Safety specialists are first responders who are tasked with the safety of their area. This includes enforcing safe distances and proper handling of hazardous situations. Provide planning assistance to the EOD detachment for providing input on equipment selection, guidance on challenging missions, pre-mission planning, and providing material assistance to ensure safe access when conducting inspections. Provide instruction on safety procedures that can be used in complex or remote areas with regard to Explosive Ordnance Disposal (EOD) devices. Conduct inspections with appropriate equipment in order to ensure compliance with safety directives pertaining to the safe use of explosives for EOD operations where applicable. Provide EOD support in all areas of operation, especially when it relates to joint or joint task force level operations.
These experts are involved in the repair, maintenance, and troubleshooting of military vehicles, weapons systems, etc. Their job is to ensure that there is minimum downtime for vehicles or equipment that require constant maintenance, repair, or operation. It’s also their duty to ensure the safe operation of vehicles and weapons, so there is no malfunctioning equipment leading to accidents.

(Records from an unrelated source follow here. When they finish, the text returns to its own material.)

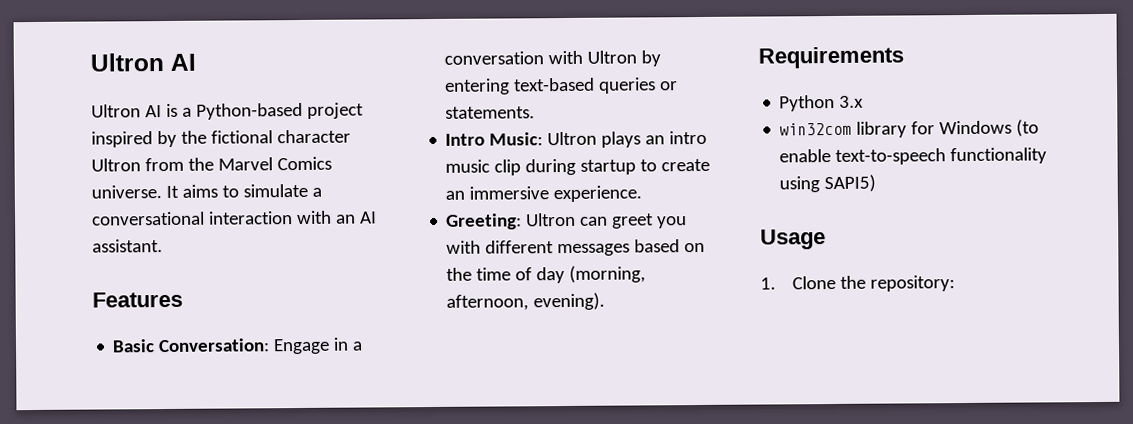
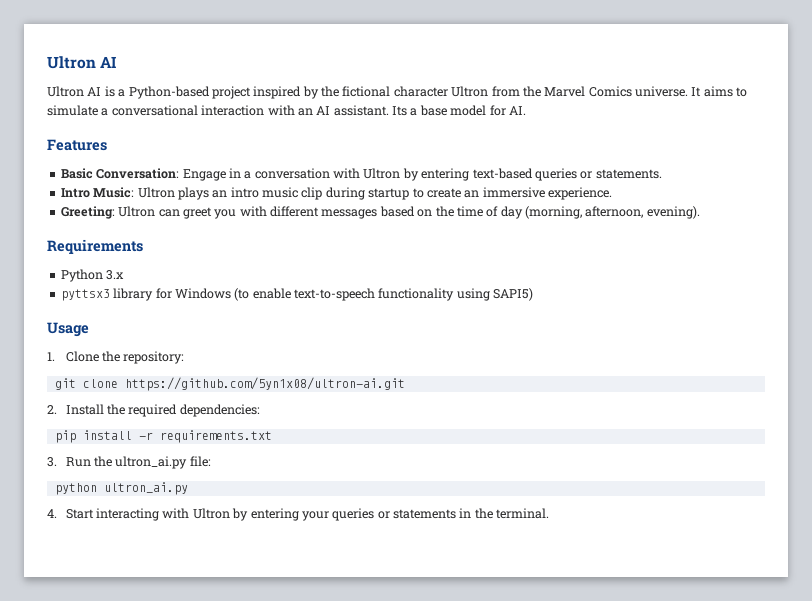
+ Its a base model for AI.
- win32com library for Windows (to enable text-to-speech functionality using SAPI5)
+ pyttsx3 library for Windows (to enable text-to-speech functionality using SAPI5)
+ git clone https://github.com/5yn1x08/ultron-ai.git
+ 2. Install the required dependencies:
+ pip install -r requirements.txt
+ 3. Run the ultron_ai.py file:
+ python ultron_ai.py
+ 4. Start interacting with Ultron by entering your queries or statements in the terminal.

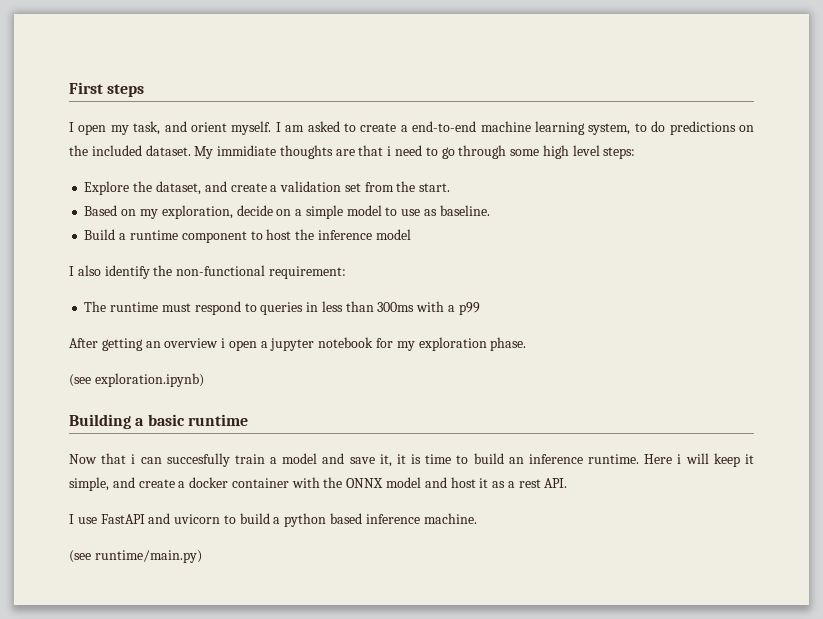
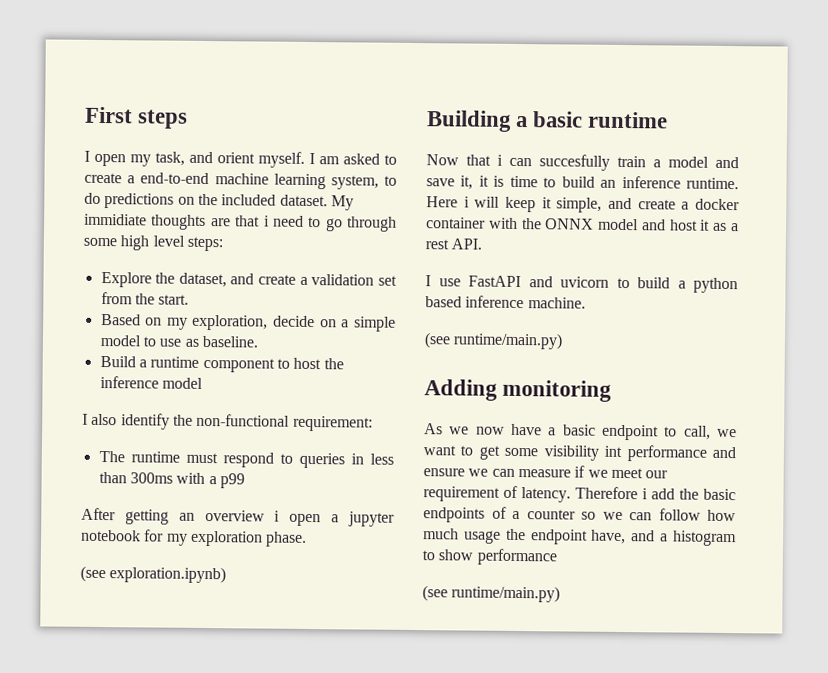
+ Adding monitoring
+ As we now have a basic endpoint to call, we want to get some visibility int performance and ensure we can measure if we meet our requirement of latency. Therefore i add the basic endpoints of a counter so we can follow how much usage the endpoint have, and a histogram to show performance
+ (see runtime/main.py)

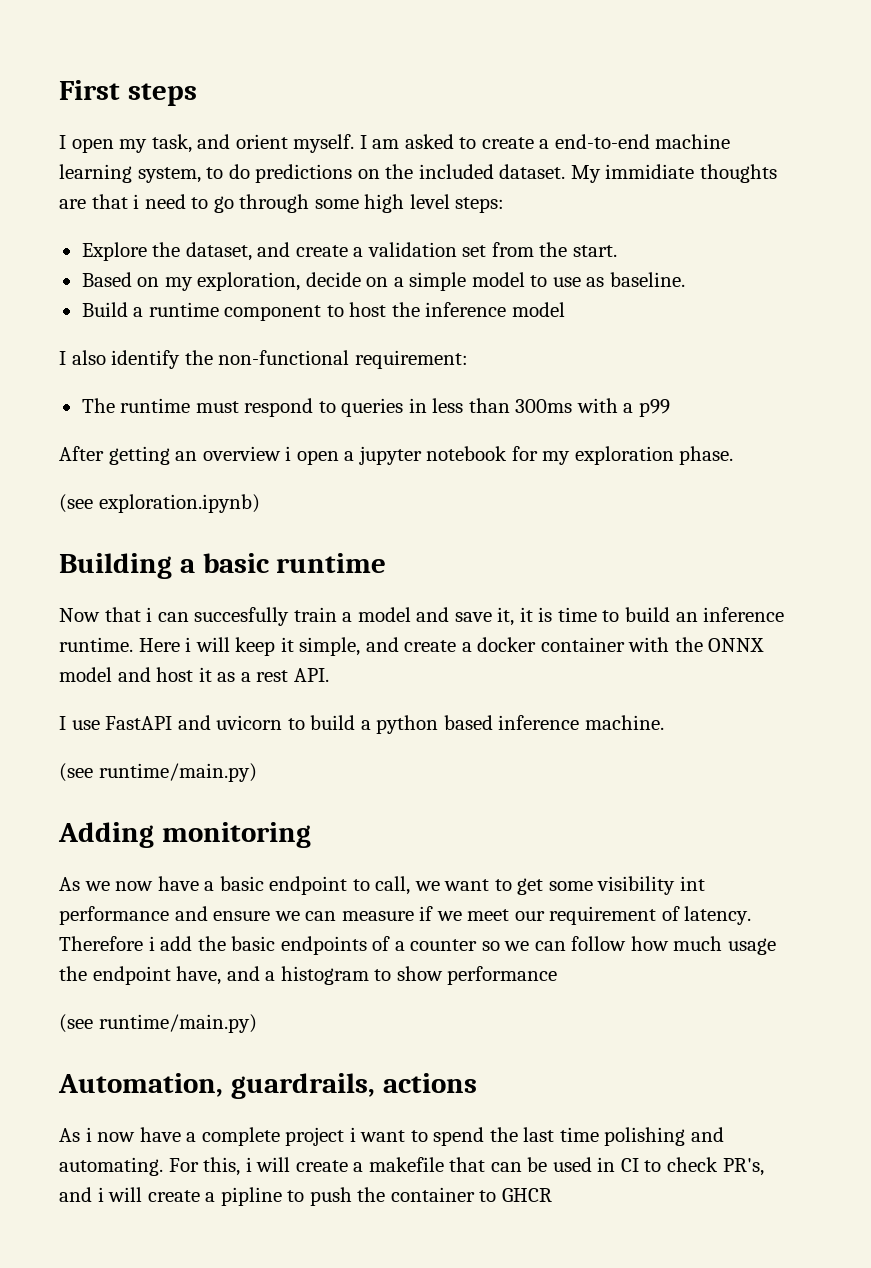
+ Automation, guardrails, actions
+ As i now have a complete project i want to spend the last time polishing and automating. For this, i will create a makefile that can be used in CI to check PR's, and i will create a pipline to push the container to GHCR

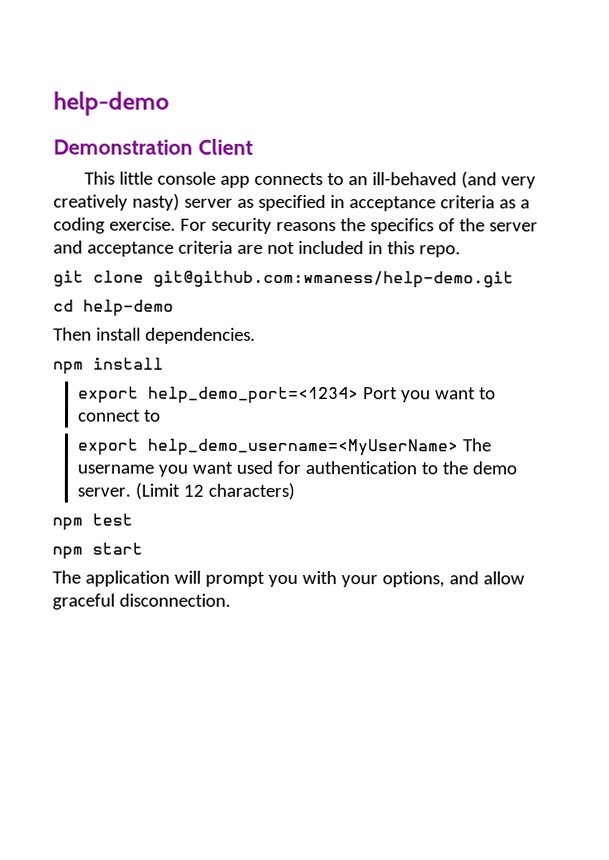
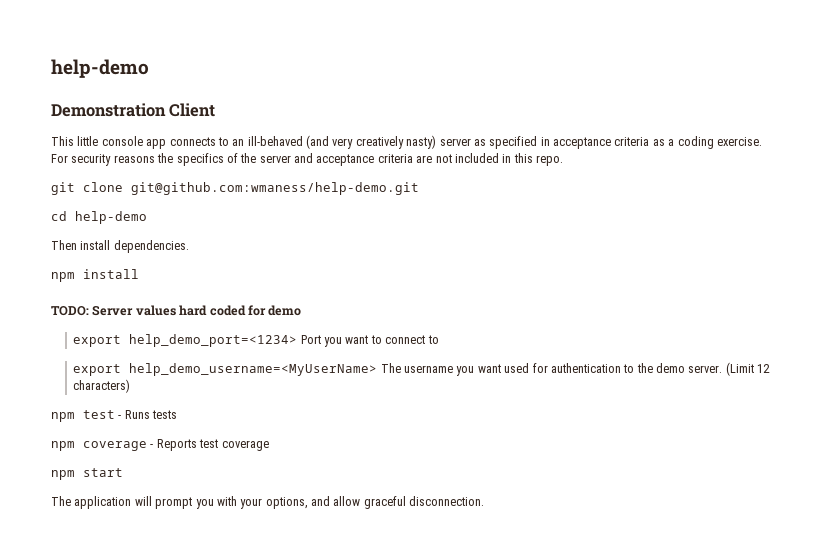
+ TODO: Server values hard coded for demo
- npm test
+ npm test - Runs tests
+ npm coverage - Reports test coverage

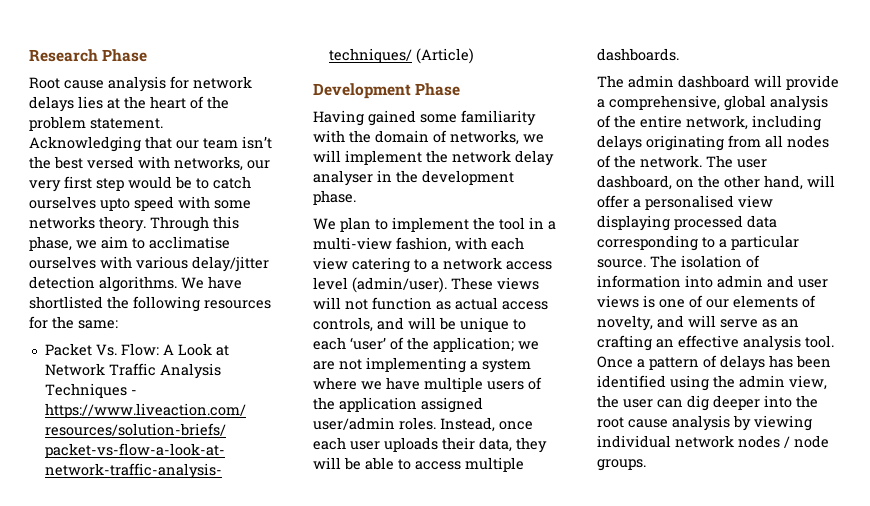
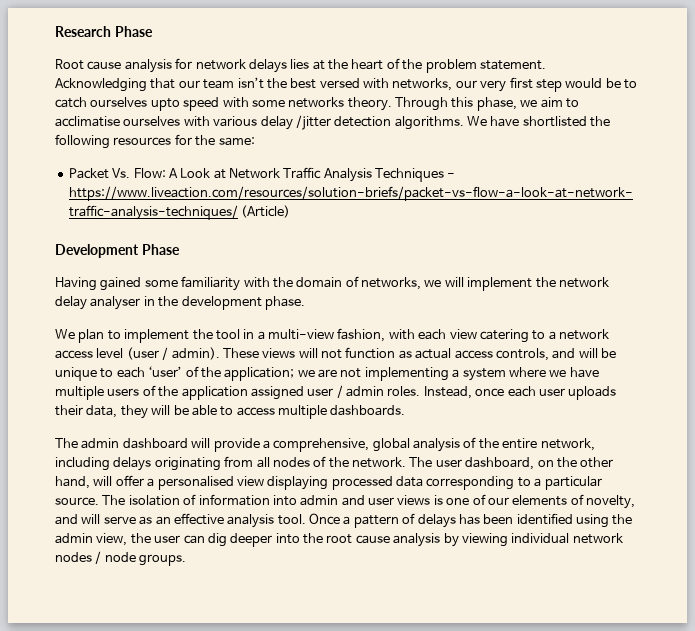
- Through this phase, we aim to acclimatise ourselves with various delay/jitter detection algorithms.
+ Through this phase, we aim to acclimatise ourselves with various delay /jitter detection algorithms.
- We plan to implement the tool in a multi-view fashion, with each view catering to a network access level (admin/user).
+ We plan to implement the tool in a multi-view fashion, with each view catering to a network access level (user / admin).
- These views will not function as actual access controls, and will be unique to each ‘user’ of the application; we are not implementing a system where we have multiple users of the application assigned user/admin roles.
+ These views will not function as actual access controls, and will be unique to each ‘user’ of the application; we are not implementing a system where we have multiple users of the application assigned user / admin roles.
- The isolation of information into admin and user views is one of our elements of novelty, and will serve as an crafting an effective analysis tool.
+ The isolation of information into admin and user views is one of our elements of novelty, and will serve as an effective analysis tool.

Occupational Health Specialist
Occupational Health Specialists are first responders who are tasked with protecting an individual’s health through preventing disease or injuries caused by chemical spills or hazardous environments. This job is very important because it’s the main way to ensure that the individual stays in good health and is able to work.
Summary of MOS 89D
MOS 89D is the Army Code for America for explosive Ordnance Disposal (EOD) technicians. EOD techs work with military explosives to safely dispose of ordnance, weapons, and ammunition left behind by warfighters. They are the only person on the battlefield authorized to destroy these items during combat operations.
What is 89D MOS?
Army Explosive Ordnance Disposal (EOD) Special Operations Soldiers serve as Duty and Operations Specialists who provide their unique skills and expertise in hazardous and potentially dangerous environments. They’re also known as the “canners” — because that’s what they do: carry or dispose of explosives.
Is Army EOD Special Ops?
Yes. The 89D Infantry EOD MOS is a specialty operator course for EOD specialists to provide them with both technical and organizational skills so they can support Explosive Ordnance Disposal (EOD) missions on the battlefield.
Does the Army EOD see combat?
Not all 89D MOS Soldiers are in an actual combat zone at the time of their selection, but all of them will be relied upon to carry out EOD missions in hazardous locations throughout the world. Battlefield-related missions may occur during peacetime, but the majority of Soldiers serving in EOD will deploy to combat zones, where they’ll work with other U.S. military forces.
How difficult is the Army EOD?
The most challenging aspect of the 89D Infantry EOD MOS is the Challenge Selection process. In order to qualify for this MOS, Soldiers will need to meet a specific set of core requirements.